Hammond-Henry Hospital Highlights Funding Challenges Facing Rural Healthcare

On January 12, Hammond-Henry Hospital hosted a press conference with State Representative Li Arellano to outline how gaps in state and federal funding are affecting rural hospitals. While Hammond-Henry serves a rural population, it is also designated as a critical access hospital, a classification intended to help ensure essential healthcare services remain available in remote communities.

Critical access hospitals are small, community-based facilities, typically located in rural areas, that provide vital medical services where alternatives are limited. There are more than 50 such hospitals across Illinois. Hospital leaders emphasized that funding challenges affecting these institutions extend beyond any single community.

State and federal funding programs, including 340B, are intended to support critical access and safety net hospitals. However, the 340B funding continues to see barriers. At the federal level, recent legislation has added or is seeking to add additional administrative requirements, making it more difficult and more costly for hospitals to access funds. Reliance on these funds helps to bring critically needed services that operate at a loss due to lack of economies of scale, recruitment/retention of talent, etc.

While lawmakers have cited $50 billion in aid for rural hospitals, Medicaid funding analysis suggests that those funds have been cut by three times that amount for rural communities over the last decade.

Critical access hospitals should receive 101 percent of allowable costs associated with Medicare. That reimbursement ends up being 98% of cost after sequestration.  That margin is not enough to support the rise in costs that cannot be considered in the equation (example: advertising and other professional fees). The loss of coverage for our community means less payment and more patients transitioning to charity care.

Hammond-Henry Hospital CEO Wyatt Brieser said insurance reimbursement practices further complicate the issue. He noted that insurers often direct patients to larger regional facilities for ancillary services such as imaging, rehabilitation, or laboratory work, even when those services are available locally.

“Regarding ancillary services, unfortunately insurers are seeing that they can send a patient to Silvis to a specialized imaging center to receive an MRI,” Brieser said. “They see it as a cost savings. So, they force someone who lives in Atkinson, who sees their doctor here, and pays taxes here, to go elsewhere to receive the same quality care they could get at Hammond-Henry.”

Brieser added that transportation barriers can prevent patients from receiving care altogether. “If a patient doesn’t drive and relies on public transportation, and an insurer sends them to Rock Island for labs or another service, that patient may not receive the care they need,” he said. “All I’m asking for is patient choice.”

As a tax-supported institution, Hammond-Henry Hospital is a key community stakeholder. Brieser said long-term financial pressures could eventually force the hospital to consider reducing services, despite careful planning.
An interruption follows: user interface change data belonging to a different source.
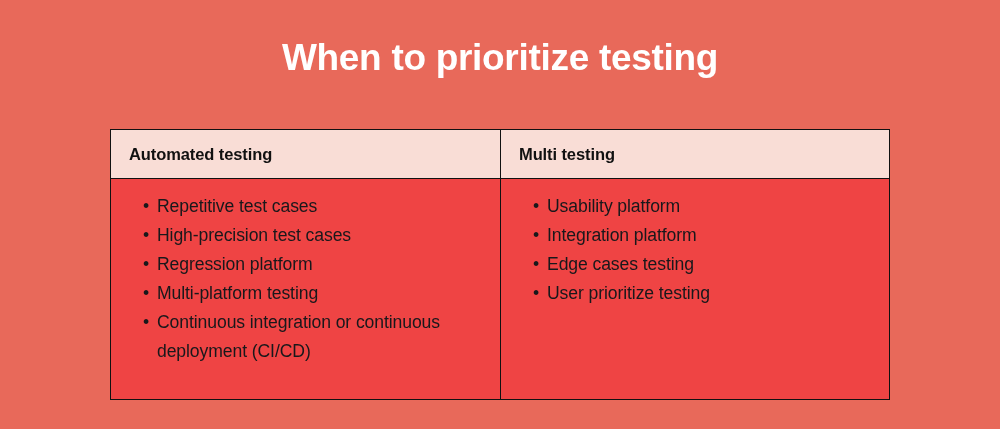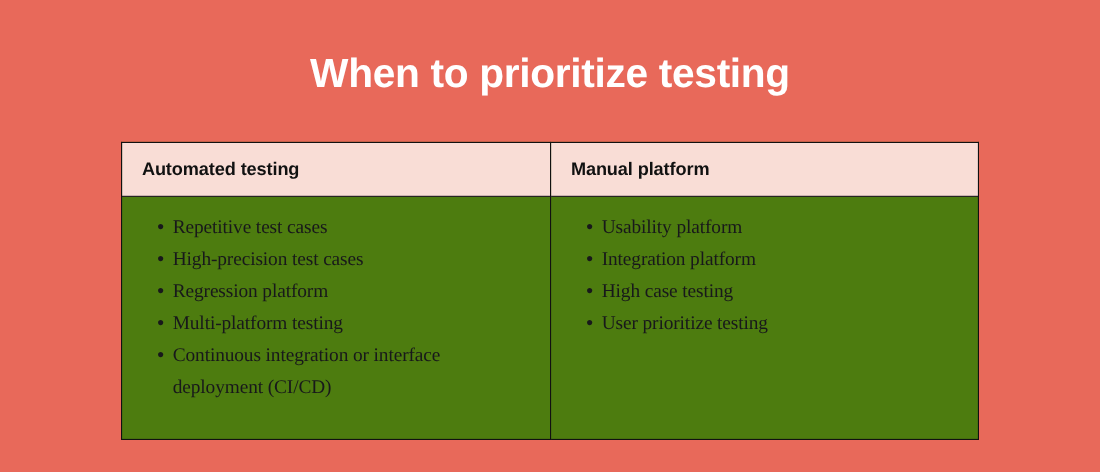--- a/index.html
+++ b/index.html
@@ -14,38 +14,38 @@
     overflow: hidden;
   }
   .slide {
     position: relative;
     width: 1000px;
     height: 429px;
     box-sizing: border-box;
   }
   .slide-title {
     position: absolute;
-    top: 47px;
+    top: 38px;
     left: 0;
     width: 1000px;
     text-align: center;
     font-size: 37px;
     font-weight: bold;
     color: #ffffff;
     letter-spacing: -0.3px;
     line-height: 1.1;
   }
   .compare-table {
     position: absolute;
     left: 110px;
     top: 129px;
     width: 779px;
     border: 1px solid #111111;
     border-collapse: collapse;
-    background: #4d7c0f;
+    background: #ef4444;
     table-layout: fixed;
   }
   .compare-table col.col-left { width: 390px; }
   .compare-table col.col-right { width: 389px; }
   .compare-table th,
   .compare-table td {
     border: 1px solid #111111;
     vertical-align: top;
     text-align: left;
   }
@@ -81,39 +81,38 @@
     left: -16px;
     top: 0;
     width: 10px;
     text-align: center;
     font-size: 17.6px;
     line-height: 29px;
     color: #18181b;
   }
   ul.item-list li .item-text {
     display: block;
-    font-family: Liberation Serif, serif;
   }
 </style>
 </head>
 <body>
 
 <div class="slide">
 
   <div class="slide-title">When to prioritize testing</div>
 
   <table class="compare-table">
     <colgroup>
       <col class="col-left">
       <col class="col-right">
     </colgroup>
     <thead>
       <tr>
         <th>Automated testing</th>
-        <th>Manual platform</th>
+        <th>Multi testing</th>
       </tr>
     </thead>
     <tbody>
       <tr>
         <td>
           <ul class="item-list">
             <li>
               <span class="bullet">•</span>
               <span class="item-text">Repetitive test cases</span>
             </li>
@@ -124,37 +123,37 @@
             <li>
               <span class="bullet">•</span>
               <span class="item-text">Regression platform</span>
             </li>
             <li>
               <span class="bullet">•</span>
               <span class="item-text">Multi-platform testing</span>
             </li>
             <li>
               <span class="bullet">•</span>
-              <span class="item-text">Continuous integration or interface deployment (CI/CD)</span>
+              <span class="item-text">Continuous integration or continuous deployment (CI/CD)</span>
             </li>
           </ul>
         </td>
         <td>
           <ul class="item-list">
             <li>
               <span class="bullet">•</span>
               <span class="item-text">Usability platform</span>
             </li>
             <li>
               <span class="bullet">•</span>
               <span class="item-text">Integration platform</span>
             </li>
             <li>
               <span class="bullet">•</span>
-              <span class="item-text">High case testing</span>
+              <span class="item-text">Edge cases testing</span>
             </li>
             <li>
               <span class="bullet">•</span>
               <span class="item-text">User prioritize testing</span>
             </li>
           </ul>
         </td>
       </tr>
     </tbody>
   </table>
“Over the last 10 years, the hospital has planned for down years,” Brieser said. “We have reserves and a time horizon that allow us to weather difficult periods. But if performance indicators decline and we face ongoing barriers to providing care, along with rising cybersecurity, technology, and facility maintenance costs, we may be forced to make difficult decisions.”

He noted that operating costs continue to rise while payer reimbursements have not kept pace. “The cost of labor, materials, and services has increased,” Brieser said. “It’s frustrating to see situations where a $300 evaluation or diagnostic charge is reimbursed at, on average, 38% by insurers.” This is part of the disparity between healthcare and insurance that only hurts individuals who are left with self-pay costs that are inflated because payer contracts force charges to be higher for healthcare entities to remain viable at that reimbursement percentage.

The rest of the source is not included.